### INSTRUCTIONS TO FOLLOW
Repeat exactly the line containing "tax: 6.25% = 50.37 -> 6.25% = 56.99" and every line after it in the entries, and nothing besides.

### MATERIAL SHOWN
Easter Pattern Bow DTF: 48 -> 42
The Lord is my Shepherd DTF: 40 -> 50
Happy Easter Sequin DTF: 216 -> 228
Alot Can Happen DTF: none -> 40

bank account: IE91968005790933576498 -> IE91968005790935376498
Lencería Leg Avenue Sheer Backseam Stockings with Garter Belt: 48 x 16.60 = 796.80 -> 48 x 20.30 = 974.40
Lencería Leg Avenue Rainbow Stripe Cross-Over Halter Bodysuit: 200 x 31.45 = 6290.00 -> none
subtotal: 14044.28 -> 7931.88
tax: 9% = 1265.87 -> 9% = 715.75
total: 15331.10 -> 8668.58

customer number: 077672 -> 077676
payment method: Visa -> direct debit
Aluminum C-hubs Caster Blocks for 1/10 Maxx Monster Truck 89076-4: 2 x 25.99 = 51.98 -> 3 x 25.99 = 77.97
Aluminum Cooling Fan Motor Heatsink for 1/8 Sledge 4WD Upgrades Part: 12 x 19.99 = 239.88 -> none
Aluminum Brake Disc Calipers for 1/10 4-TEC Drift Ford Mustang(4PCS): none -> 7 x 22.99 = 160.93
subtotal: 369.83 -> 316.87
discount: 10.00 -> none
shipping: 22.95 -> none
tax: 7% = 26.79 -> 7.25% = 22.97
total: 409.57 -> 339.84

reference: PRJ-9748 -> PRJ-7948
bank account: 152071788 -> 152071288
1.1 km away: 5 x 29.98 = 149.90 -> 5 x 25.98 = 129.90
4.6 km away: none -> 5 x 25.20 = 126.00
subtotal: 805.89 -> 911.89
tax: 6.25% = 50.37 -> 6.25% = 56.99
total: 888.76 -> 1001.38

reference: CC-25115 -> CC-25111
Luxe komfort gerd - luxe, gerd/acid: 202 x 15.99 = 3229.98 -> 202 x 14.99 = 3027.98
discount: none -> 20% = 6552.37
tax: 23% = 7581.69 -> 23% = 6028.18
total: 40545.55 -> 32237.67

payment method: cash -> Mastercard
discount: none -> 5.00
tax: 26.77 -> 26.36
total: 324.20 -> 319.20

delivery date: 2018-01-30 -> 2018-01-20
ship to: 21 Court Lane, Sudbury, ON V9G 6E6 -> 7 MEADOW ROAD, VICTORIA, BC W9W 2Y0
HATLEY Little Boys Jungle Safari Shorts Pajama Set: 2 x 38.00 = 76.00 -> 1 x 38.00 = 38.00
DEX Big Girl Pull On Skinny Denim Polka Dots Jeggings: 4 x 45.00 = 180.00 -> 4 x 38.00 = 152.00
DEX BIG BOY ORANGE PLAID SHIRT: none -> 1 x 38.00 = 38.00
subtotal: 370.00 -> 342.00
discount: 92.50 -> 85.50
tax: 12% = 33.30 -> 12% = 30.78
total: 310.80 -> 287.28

### RESPONSE AREA
tax: 6.25% = 50.37 -> 6.25% = 56.99
total: 888.76 -> 1001.38

reference: CC-25115 -> CC-25111
Luxe komfort gerd - luxe, gerd/acid: 202 x 15.99 = 3229.98 -> 202 x 14.99 = 3027.98
discount: none -> 20% = 6552.37
tax: 23% = 7581.69 -> 23% = 6028.18
total: 40545.55 -> 32237.67

payment method: cash -> Mastercard
discount: none -> 5.00
tax: 26.77 -> 26.36
total: 324.20 -> 319.20

delivery date: 2018-01-30 -> 2018-01-20
ship to: 21 Court Lane, Sudbury, ON V9G 6E6 -> 7 MEADOW ROAD, VICTORIA, BC W9W 2Y0
HATLEY Little Boys Jungle Safari Shorts Pajama Set: 2 x 38.00 = 76.00 -> 1 x 38.00 = 38.00
DEX Big Girl Pull On Skinny Denim Polka Dots Jeggings: 4 x 45.00 = 180.00 -> 4 x 38.00 = 152.00
DEX BIG BOY ORANGE PLAID SHIRT: none -> 1 x 38.00 = 38.00
subtotal: 370.00 -> 342.00
discount: 92.50 -> 85.50
tax: 12% = 33.30 -> 12% = 30.78
total: 310.80 -> 287.28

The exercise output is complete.